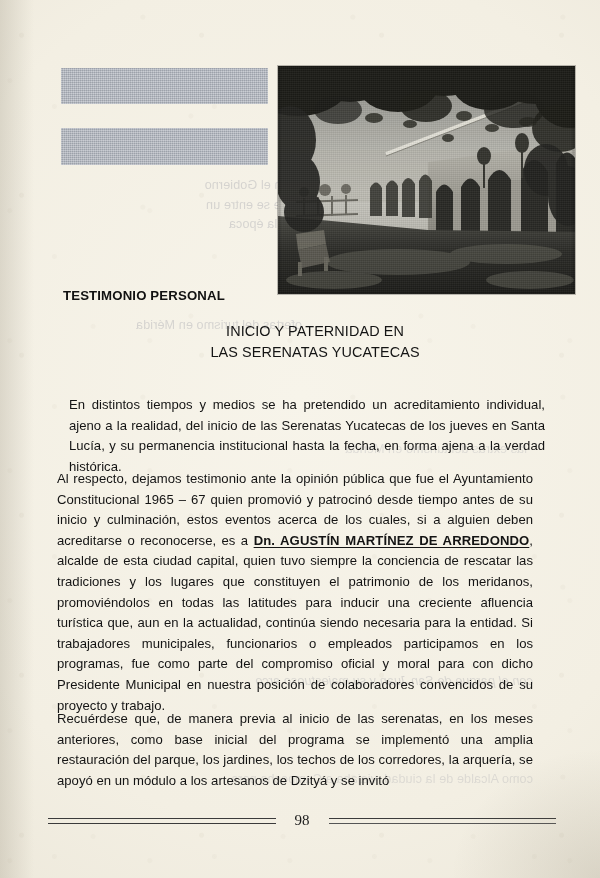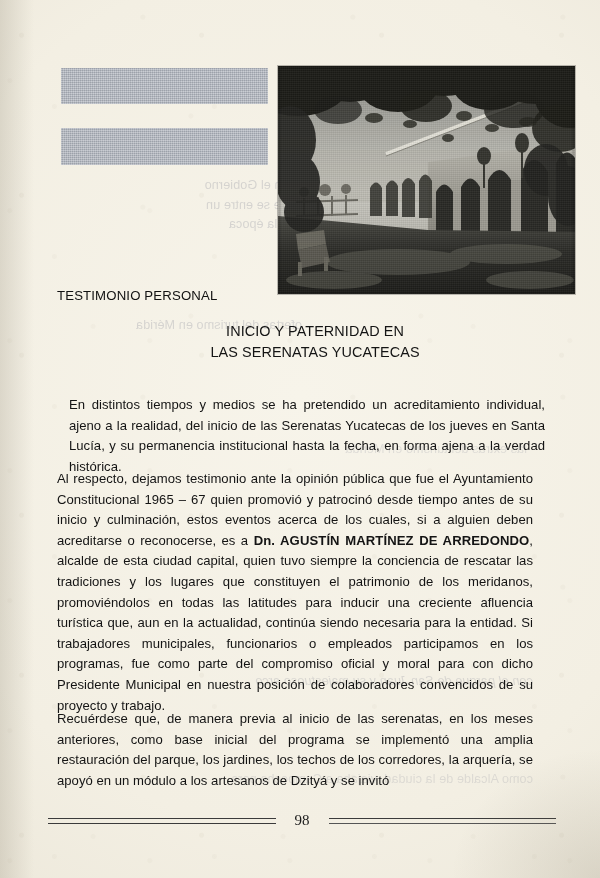--- a/index.html
+++ b/index.html
@@ -93,10 +93,10 @@
   
   .section-title {
     position: absolute;
-    left: 57px;
+    left: 63px;
     top: 288px;
     font-size: 13.2px;
-    font-weight: normal;
+    font-weight: bold;
     letter-spacing: .15px;
     color: #111;
     text-align: right;

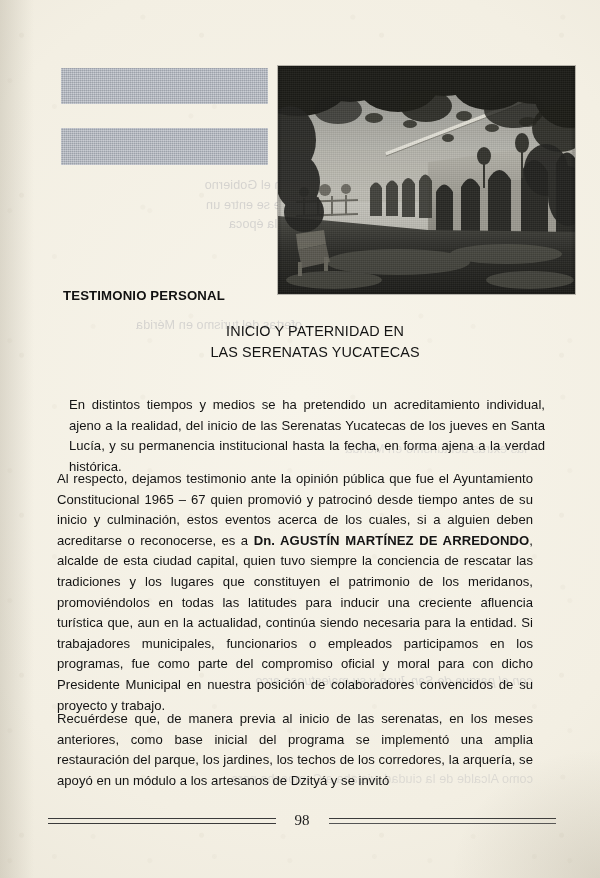--- a/index.html
+++ b/index.html
@@ -130,6 +130,7 @@
 
   .name-bold {
     font-weight: bold;
+    text-decoration: underline;
     text-underline-offset: 2px;
     letter-spacing: .1px;
   }

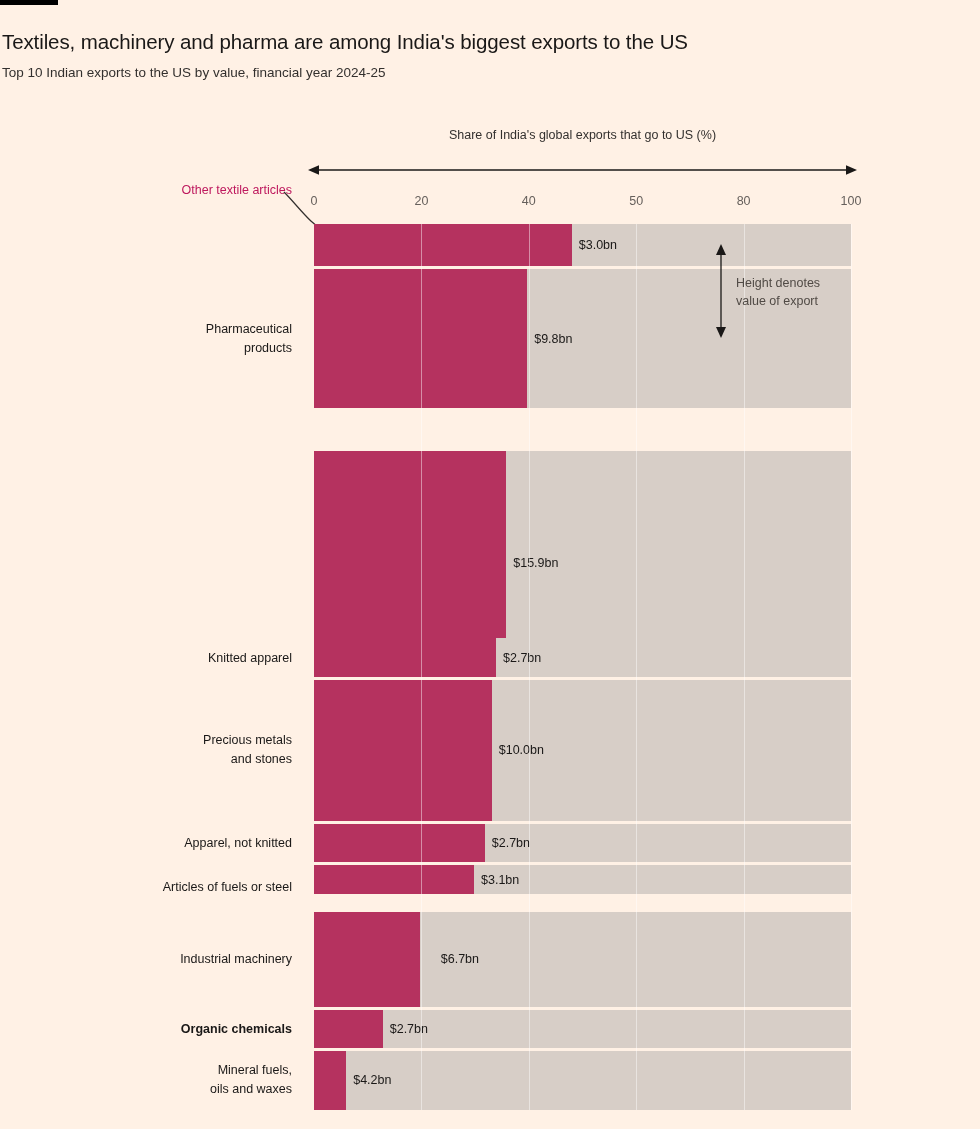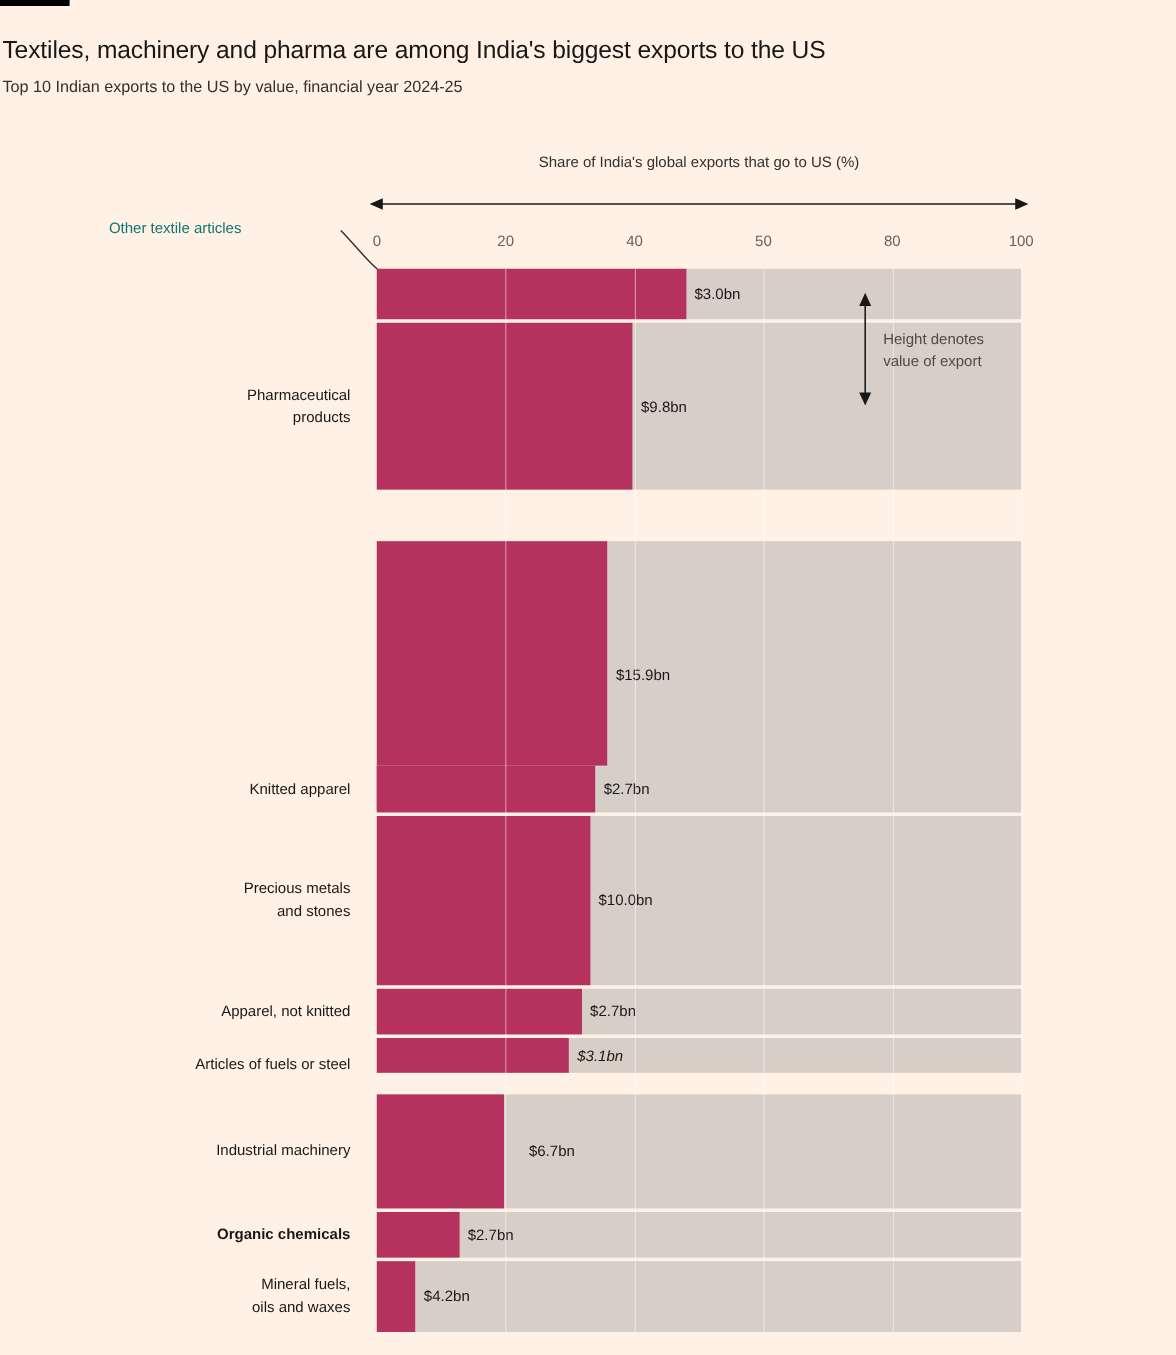--- a/index.html
+++ b/index.html
@@ -152,10 +152,10 @@
     position: absolute;
     left: 0; top: 181px;
     width: 292px;
-    text-align: center;
+    text-align: right;
     font-size: 12.5px;
     line-height: 19px;
-    color: #0f766e;
+    color: #be185d;
   }
   #leader {
     position: absolute;

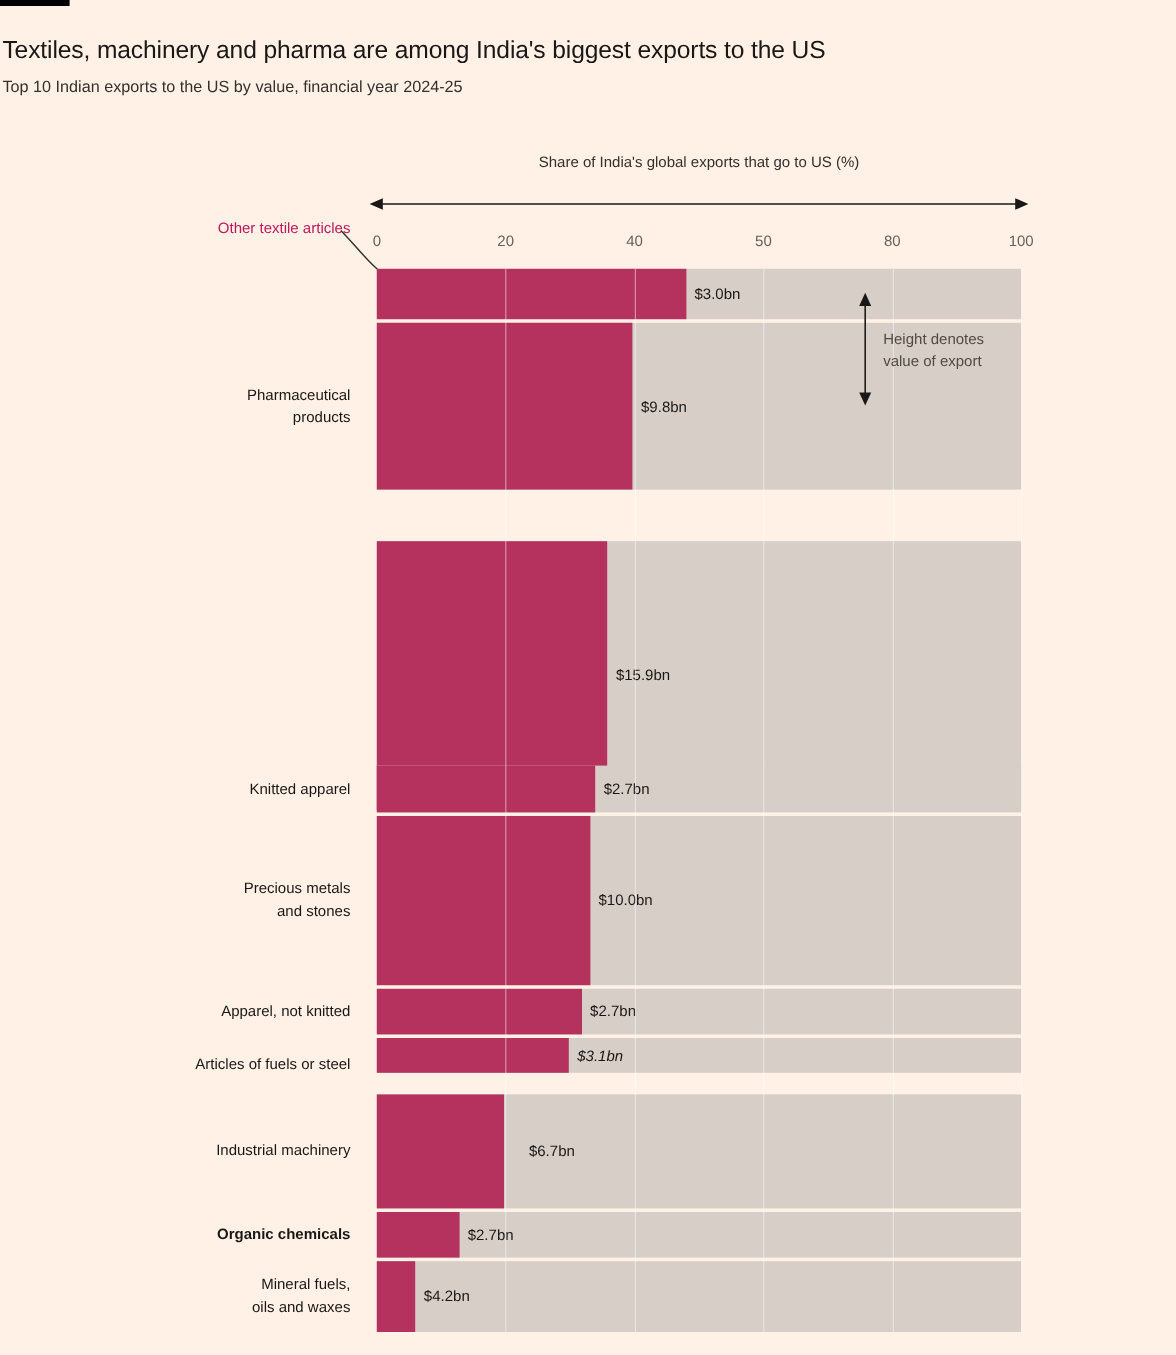--- a/index.html
+++ b/index.html
@@ -248,7 +248,7 @@
         <div class="row-bar" style="width: 170.766px; background: rgb(181, 50, 95);"></div>
         <div class="row-value" style="left: 170.766px;">$2.7bn</div>
       </div>
-      <div class="row" style="top: 641.058px; height: 29px; font-style: italic;">
+      <div class="row" style="top: 641.058px; height: 29px;">
         <div class="row-track"></div>
         <div class="row-bar" style="width: 160.026px; background: rgb(181, 50, 95);"></div>
         <div class="row-value" style="left: 160.026px;">$3.1bn</div>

**Exercise prompt**
An exact copy of the records above is wanted, with the pictures omitted.

**Worked solution**
--- a/index.html
+++ b/index.html
@@ -93,10 +93,10 @@
   
   .section-title {
     position: absolute;
-    left: 57px;
+    left: 63px;
     top: 288px;
     font-size: 13.2px;
-    font-weight: normal;
+    font-weight: bold;
     letter-spacing: .15px;
     color: #111;
     text-align: right;

--- a/index.html
+++ b/index.html
@@ -130,6 +130,7 @@
 
   .name-bold {
     font-weight: bold;
+    text-decoration: underline;
     text-underline-offset: 2px;
     letter-spacing: .1px;
   }

--- a/index.html
+++ b/index.html
@@ -152,10 +152,10 @@
     position: absolute;
     left: 0; top: 181px;
     width: 292px;
-    text-align: center;
+    text-align: right;
     font-size: 12.5px;
     line-height: 19px;
-    color: #0f766e;
+    color: #be185d;
   }
   #leader {
     position: absolute;

--- a/index.html
+++ b/index.html
@@ -248,7 +248,7 @@
         <div class="row-bar" style="width: 170.766px; background: rgb(181, 50, 95);"></div>
         <div class="row-value" style="left: 170.766px;">$2.7bn</div>
       </div>
-      <div class="row" style="top: 641.058px; height: 29px; font-style: italic;">
+      <div class="row" style="top: 641.058px; height: 29px;">
         <div class="row-track"></div>
         <div class="row-bar" style="width: 160.026px; background: rgb(181, 50, 95);"></div>
         <div class="row-value" style="left: 160.026px;">$3.1bn</div>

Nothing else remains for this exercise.